Jak pisze "GW", raport liczy siedem stron. Został przygotowany dla dowództwa NATO w Afganistanie tuż po tragedii w Nangar Khel.
Dokument opisuje spotkanie gubernatora prowincji Paktika, Akrama Chapalwaka z mieszkańcami ostrzelanej wioski. Gubernatorowi towarzyszyli oficerowie afgańscy i amerykańscy oraz dowódca Polskiej Grupy Bojowej płk Adam Stręk. Dlatego MON od początku musiał wiedzieć o istnieniu raportu - pisze "Gazeta Wyborcza".
Talibowie bywali w wiosce
Z raportu wynika, że wioska Sza Mardan służyła talibom jako baza wypadowa do ataków na siły koalicyjne. Jak podkreślono, mieszkańcy to "ludzie biedni i nieszczęśni, którzy nie mają dość siły, by oprzeć się obecności talibów". Poza tym miejscowa ludność tłumaczyła gubernatorowi, że talibowie przychodzą do wioski wbrew ich woli, kradną ich żywność, a także grożą im śmiercią, jeśli ci będą przeszkadzać im w walce z NATO.
Jak zaznaczono w sprawozdaniu, gubernator oceniając akcję Polaków stwierdził, że lepiej byłoby, żeby talibowie najpierw zostali ostrzelani bezpośrednim ogniem z karabinów, a nie z moździerzy - co było zagrożeniem dla cywili.
Amerykanie krytykują polski kontrwywiad
Autorzy raportu pośrednio skrytykowali też polski kontrwywiad wojskowy. Ich zdaniem, Polacy powinni nawiązywać ściślejsze kontakty z miejscową ludnością. Chodzi o częste wizyty w wioskach połączone z niesieniem pomocy humanitarnej, co wpłynie na wzrost zaufania tej ludności do żołnierzy oraz zdobycie więcej informacji o talibach.
Krytykowane są też metody udzielenia pomocy cywilom. Chodzi o ranne kobiety, które Polacy zabrali helikopterem bez towarzyszącym im mężczyzn. Amerykanie zwracają uwagę, że to pogwałcenie lokalnych zwyczajów, zgodnie z którymi kobietom zawsze towarzyszą mężczyźni.
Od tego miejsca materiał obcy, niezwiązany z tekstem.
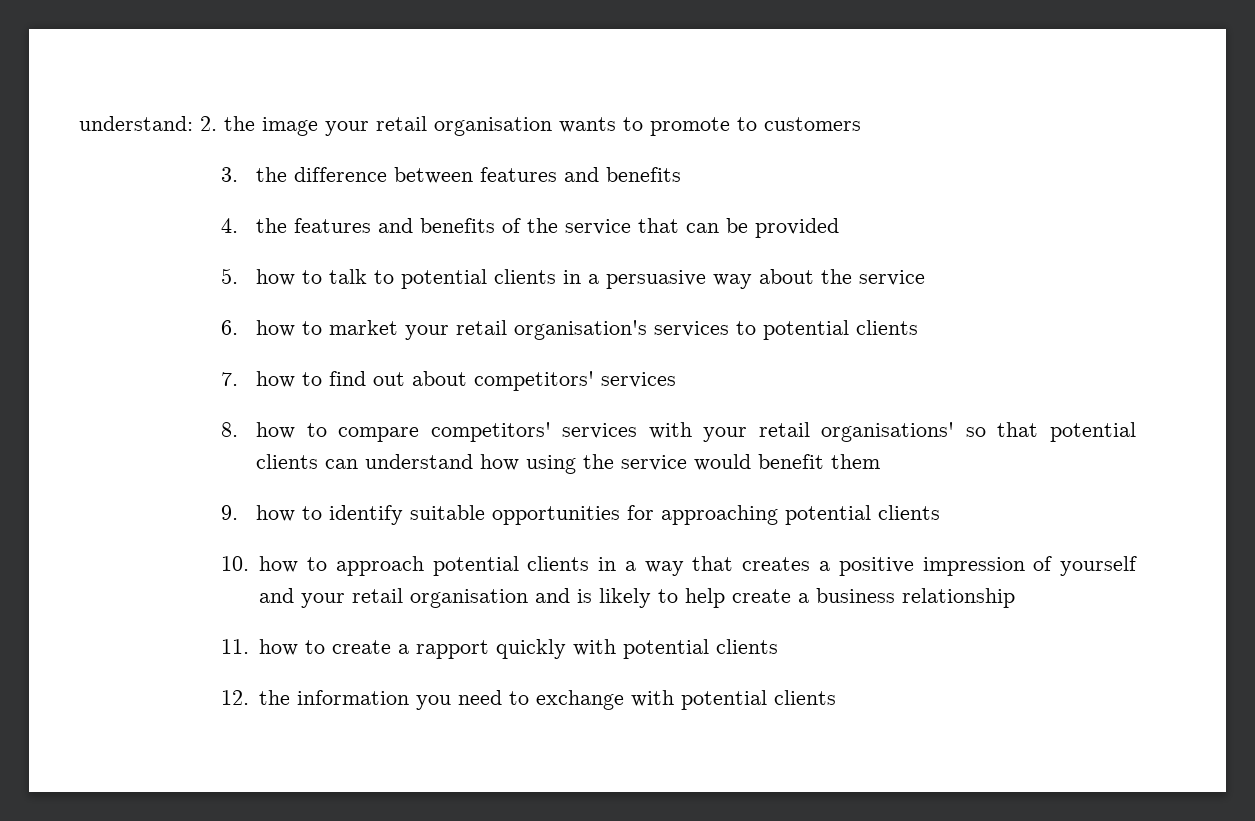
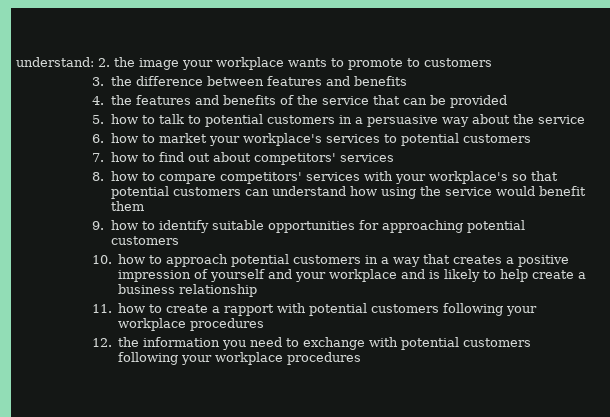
- understand: 2. the image your retail organisation wants to promote to customers
+ understand: 2. the image your workplace wants to promote to customers
- 5. how to talk to potential clients in a persuasive way about the service
+ 5. how to talk to potential customers in a persuasive way about the service
- 6. how to market your retail organisation's services to potential clients
+ 6. how to market your workplace's services to potential customers
- 8. how to compare competitors' services with your retail organisations' so that potential clients can understand how using the service would benefit them
+ 8. how to compare competitors' services with your workplace's so that potential customers can understand how using the service would benefit them
- 9. how to identify suitable opportunities for approaching potential clients
+ 9. how to identify suitable opportunities for approaching potential customers
- 10. how to approach potential clients in a way that creates a positive impression of yourself and your retail organisation and is likely to help create a business relationship
+ 10. how to approach potential customers in a way that creates a positive impression of yourself and your workplace and is likely to help create a business relationship
- 11. how to create a rapport quickly with potential clients
+ 11. how to create a rapport with potential customers following your workplace procedures
- 12. the information you need to exchange with potential clients
+ 12. the information you need to exchange with potential customers following your workplace procedures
Amerykanie upominają też polskich żołnierzy, że celem operacji w Afganistanie jest "ochrona mieszkańców wiosek przed talibami, a nie zabijanie talibów, gdziekolwiek się oni znaleźli".
Żołnierze oskarżeni
Po trwającym osiem miesięcy śledztwie polska prokuratura oskarżyła siedmiu żołnierzy. Sześciu z nich oskarżono o zabójstwo ludności cywilnej, za co grozi kara dożywotniego więzienia. Siódmego oskarżono o ostrzelanie niebronionego obiektu, za co grozi kara od 5 do 15 lat pozbawienia wolności i - w wyjątkowych przypadkach - kara 25 lat pozbawienia wolności.